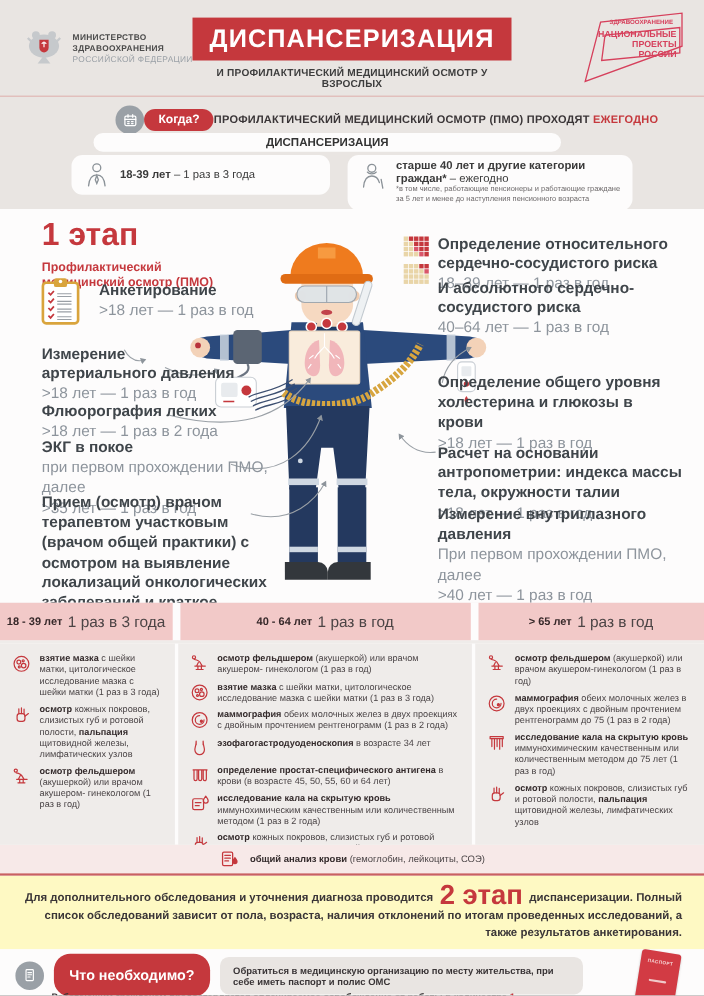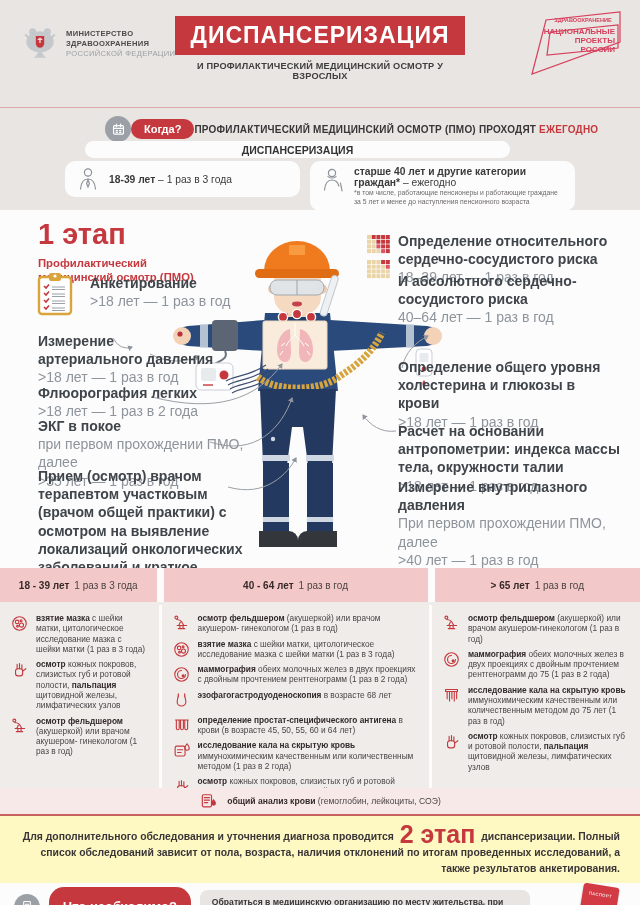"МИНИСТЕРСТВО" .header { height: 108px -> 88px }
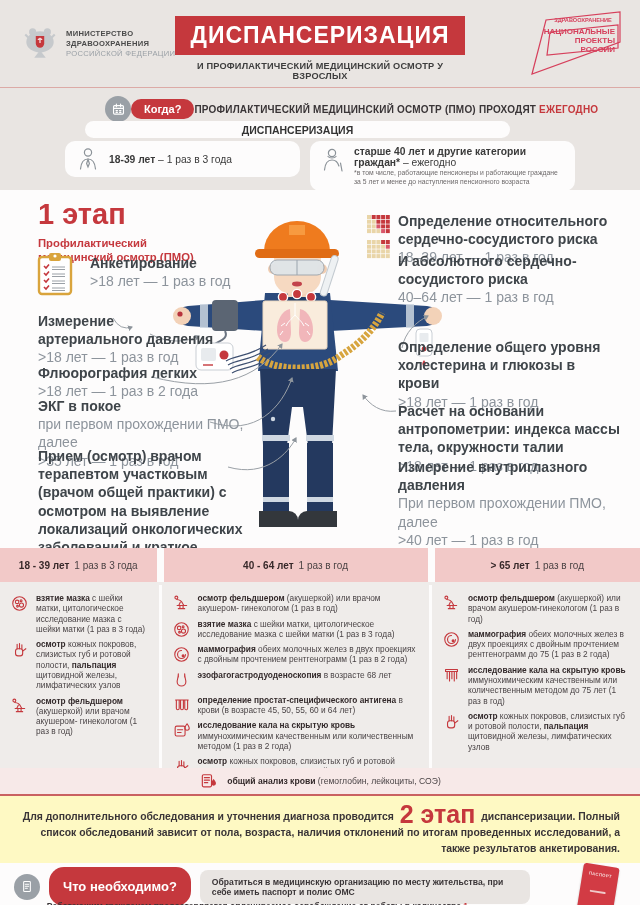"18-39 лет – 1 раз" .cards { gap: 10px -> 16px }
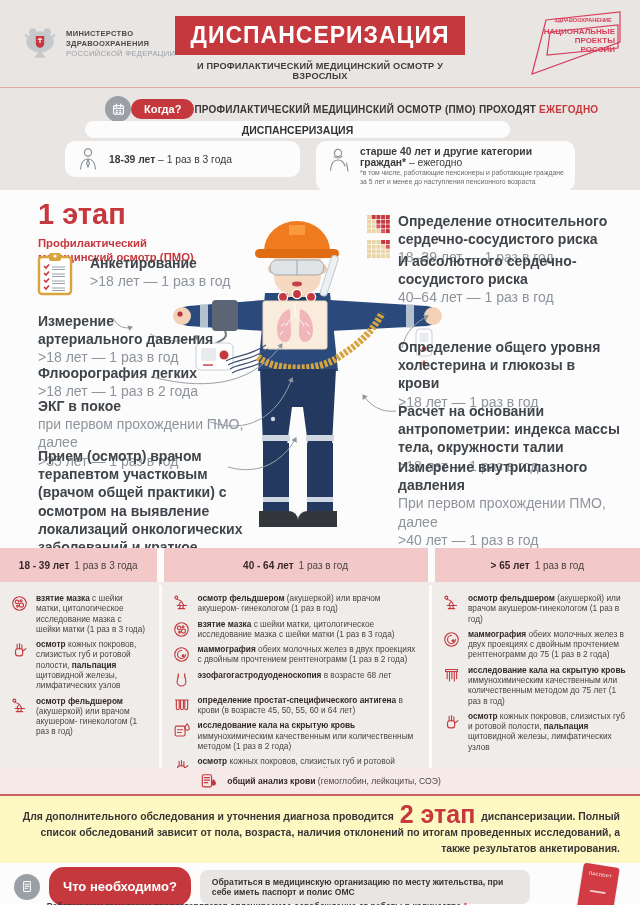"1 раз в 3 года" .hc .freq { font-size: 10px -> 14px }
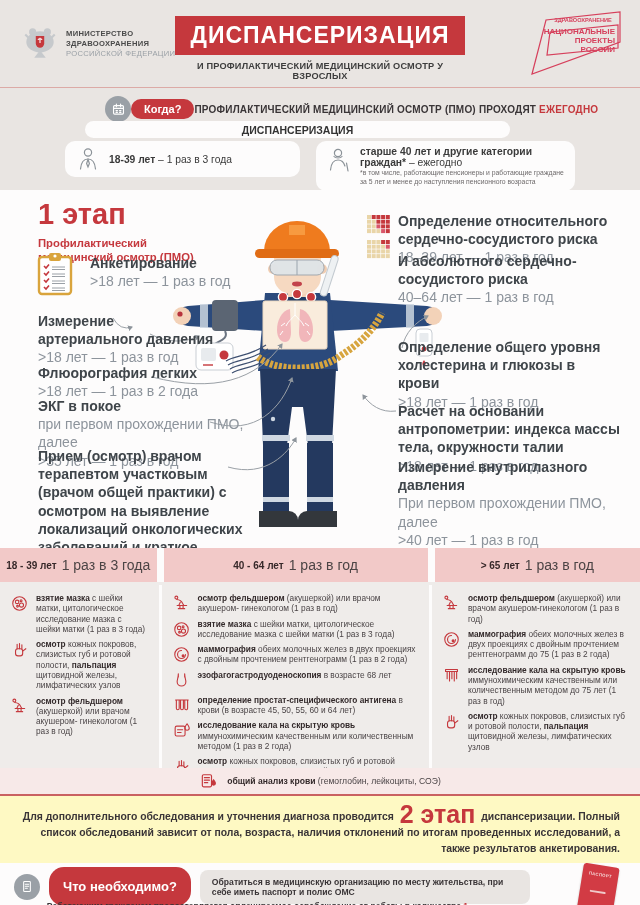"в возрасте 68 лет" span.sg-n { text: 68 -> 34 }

########################################

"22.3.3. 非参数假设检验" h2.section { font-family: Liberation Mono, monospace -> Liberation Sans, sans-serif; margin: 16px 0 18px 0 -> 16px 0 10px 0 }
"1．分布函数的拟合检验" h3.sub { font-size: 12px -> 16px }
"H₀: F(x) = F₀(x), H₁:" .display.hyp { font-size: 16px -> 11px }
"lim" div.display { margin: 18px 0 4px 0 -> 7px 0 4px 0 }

########################################

- **Task item**:
Everything from the line above that contains "height: 108px ->" down to the line that contains "text: 68 ->" must be reproduced exactly, both ends included. Omit the pictures.

- **Worked solution**:
"МИНИСТЕРСТВО" .header { height: 108px -> 88px }
"18-39 лет – 1 раз" .cards { gap: 10px -> 16px }
"1 раз в 3 года" .hc .freq { font-size: 10px -> 14px }
"в возрасте 68 лет" span.sg-n { text: 68 -> 34 }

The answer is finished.